### [Source records]
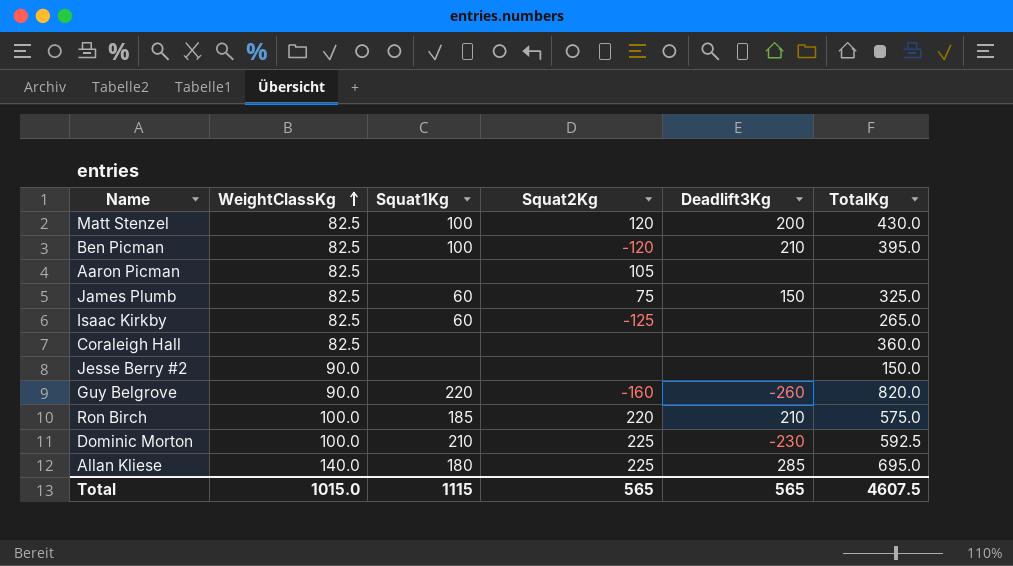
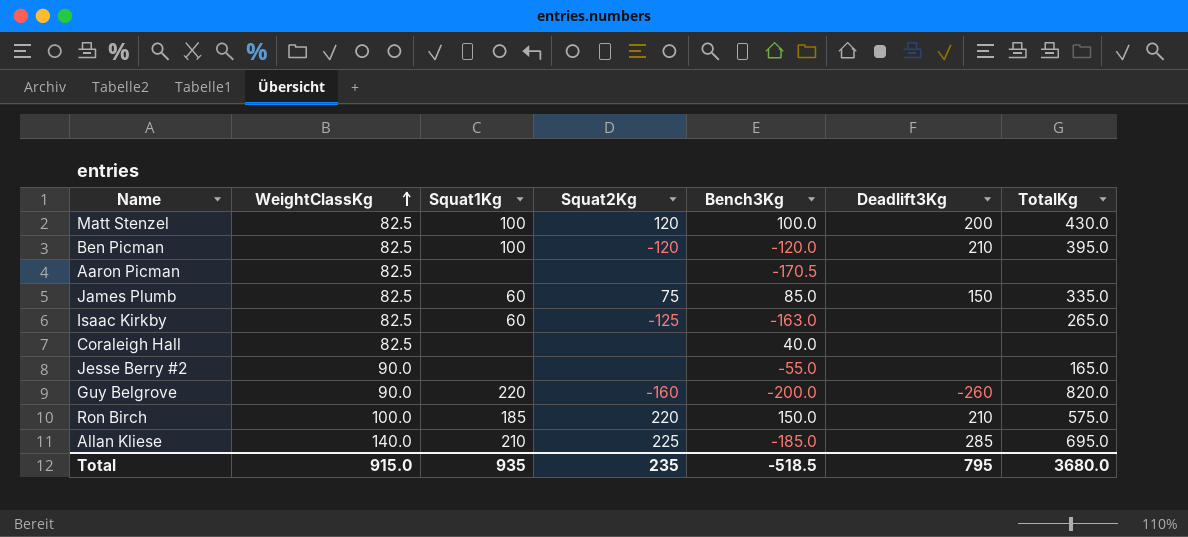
column Bench3Kg | position: none -> 5
row Dominic Morton: 100.0 | 210 | 225 | -230 | 592.5 -> none
Aaron Picman | Squat2Kg: 105 -> none
James Plumb | TotalKg: 325.0 -> 335.0
Coraleigh Hall | TotalKg: 360.0 -> none
Jesse Berry #2 | TotalKg: 150.0 -> 165.0
Allan Kliese | Squat1Kg: 180 -> 210
Total | WeightClassKg: 1015.0 -> 915.0
Total | Squat1Kg: 1115 -> 935
Total | Squat2Kg: 565 -> 235
Total | Deadlift3Kg: 565 -> 795
Total | TotalKg: 4607.5 -> 3680.0

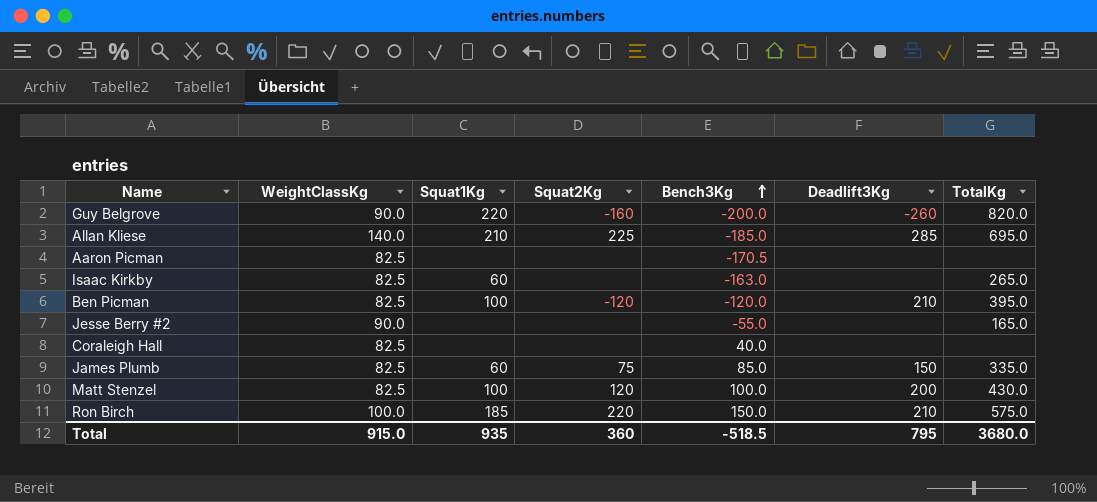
row order: WeightClassKg ascending -> Bench3Kg ascending
Isaac Kirkby | Squat2Kg: -125 -> none
Total | Squat2Kg: 235 -> 360

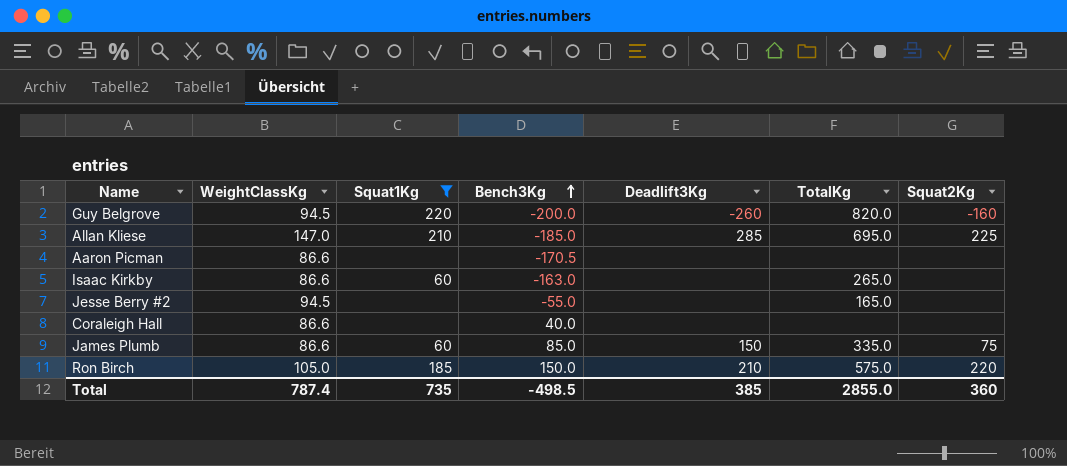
filter: none -> Squat1Kg != 100
column Squat2Kg | position: 4 -> 7
Guy Belgrove | WeightClassKg: 90.0 -> 94.5
Allan Kliese | WeightClassKg: 140.0 -> 147.0
Aaron Picman | WeightClassKg: 82.5 -> 86.6
Isaac Kirkby | WeightClassKg: 82.5 -> 86.6
Jesse Berry #2 | WeightClassKg: 90.0 -> 94.5
Coraleigh Hall | WeightClassKg: 82.5 -> 86.6
James Plumb | WeightClassKg: 82.5 -> 86.6
Ron Birch | WeightClassKg: 100.0 -> 105.0
Total | WeightClassKg: 915.0 -> 787.4
Total | Squat1Kg: 935 -> 735
Total | Bench3Kg: -518.5 -> -498.5
Total | Deadlift3Kg: 795 -> 385
Total | TotalKg: 3680.0 -> 2855.0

### [Your goal]
Make an exact copy of the whole listing, but don't bring over any pictures.

### [Output of the exercise]
column Bench3Kg | position: none -> 5
row Dominic Morton: 100.0 | 210 | 225 | -230 | 592.5 -> none
Aaron Picman | Squat2Kg: 105 -> none
James Plumb | TotalKg: 325.0 -> 335.0
Coraleigh Hall | TotalKg: 360.0 -> none
Jesse Berry #2 | TotalKg: 150.0 -> 165.0
Allan Kliese | Squat1Kg: 180 -> 210
Total | WeightClassKg: 1015.0 -> 915.0
Total | Squat1Kg: 1115 -> 935
Total | Squat2Kg: 565 -> 235
Total | Deadlift3Kg: 565 -> 795
Total | TotalKg: 4607.5 -> 3680.0

row order: WeightClassKg ascending -> Bench3Kg ascending
Isaac Kirkby | Squat2Kg: -125 -> none
Total | Squat2Kg: 235 -> 360

filter: none -> Squat1Kg != 100
column Squat2Kg | position: 4 -> 7
Guy Belgrove | WeightClassKg: 90.0 -> 94.5
Allan Kliese | WeightClassKg: 140.0 -> 147.0
Aaron Picman | WeightClassKg: 82.5 -> 86.6
Isaac Kirkby | WeightClassKg: 82.5 -> 86.6
Jesse Berry #2 | WeightClassKg: 90.0 -> 94.5
Coraleigh Hall | WeightClassKg: 82.5 -> 86.6
James Plumb | WeightClassKg: 82.5 -> 86.6
Ron Birch | WeightClassKg: 100.0 -> 105.0
Total | WeightClassKg: 915.0 -> 787.4
Total | Squat1Kg: 935 -> 735
Total | Bench3Kg: -518.5 -> -498.5
Total | Deadlift3Kg: 795 -> 385
Total | TotalKg: 3680.0 -> 2855.0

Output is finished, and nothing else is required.